▸ Task to carry out: Using the records below, filter out every line that lacks "bonnet" and copy the rest.

Before-and-after change data:
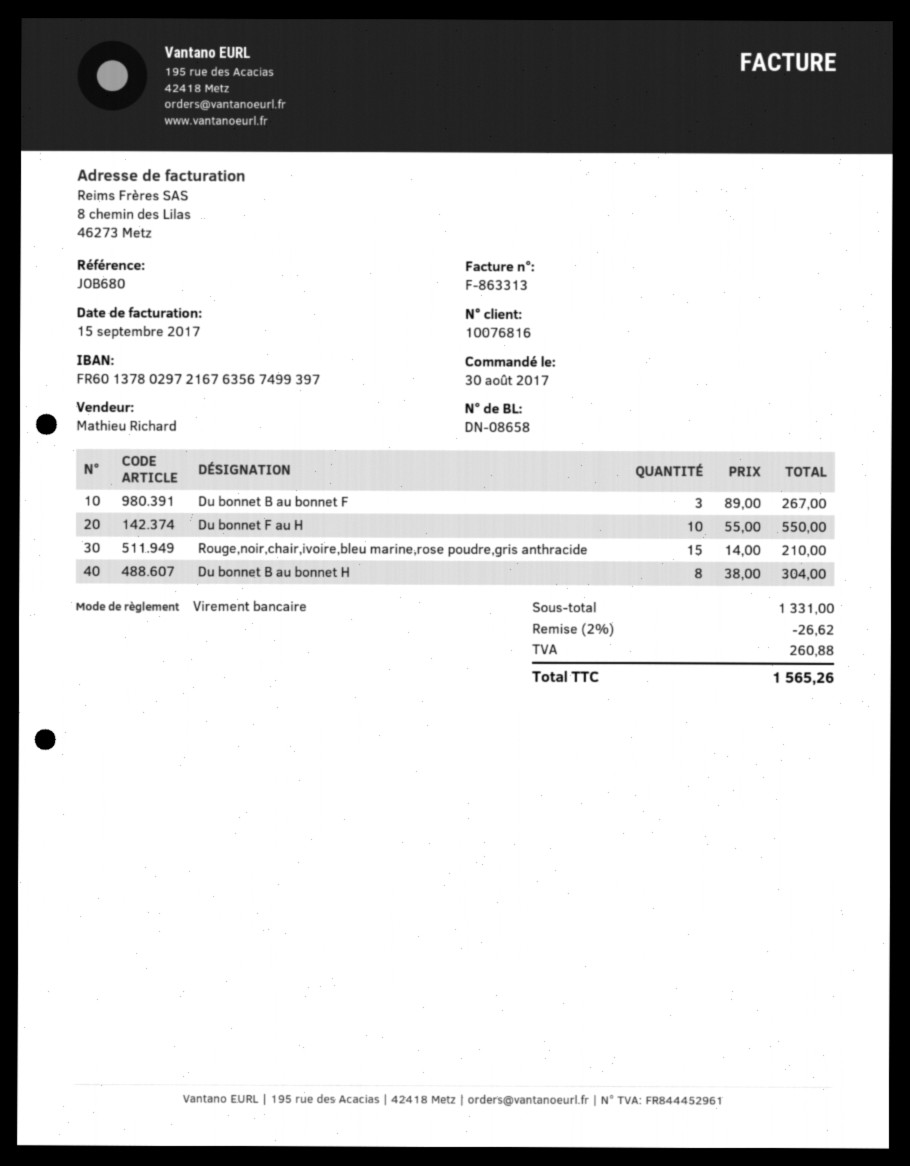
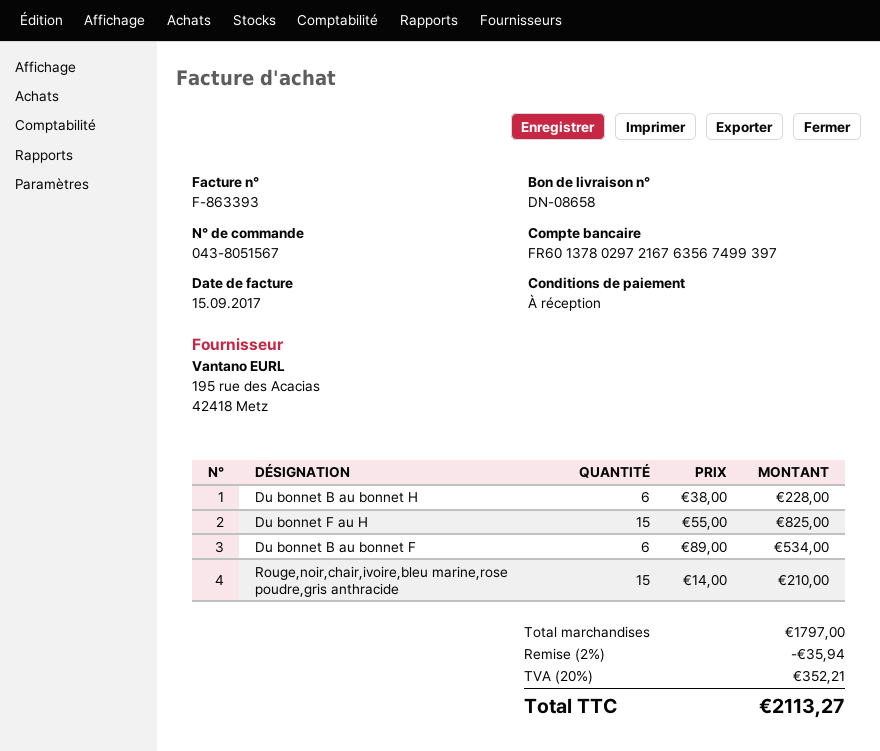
invoice number: F-863313 -> F-863393
Du bonnet B au bonnet F: 3 x 89.00 = 267.00 -> 6 x 89.00 = 534.00
Du bonnet F au H: 10 x 55.00 = 550.00 -> 15 x 55.00 = 825.00
Du bonnet B au bonnet H: 8 x 38.00 = 304.00 -> 6 x 38.00 = 228.00
subtotal: 1331.00 -> 1797.00
discount: 2% = 26.62 -> 2% = 35.94
tax: 260.88 -> 352.21
total: 1565.26 -> 2113.27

▸ Response area:
Du bonnet B au bonnet F: 3 x 89.00 = 267.00 -> 6 x 89.00 = 534.00
Du bonnet F au H: 10 x 55.00 = 550.00 -> 15 x 55.00 = 825.00
Du bonnet B au bonnet H: 8 x 38.00 = 304.00 -> 6 x 38.00 = 228.00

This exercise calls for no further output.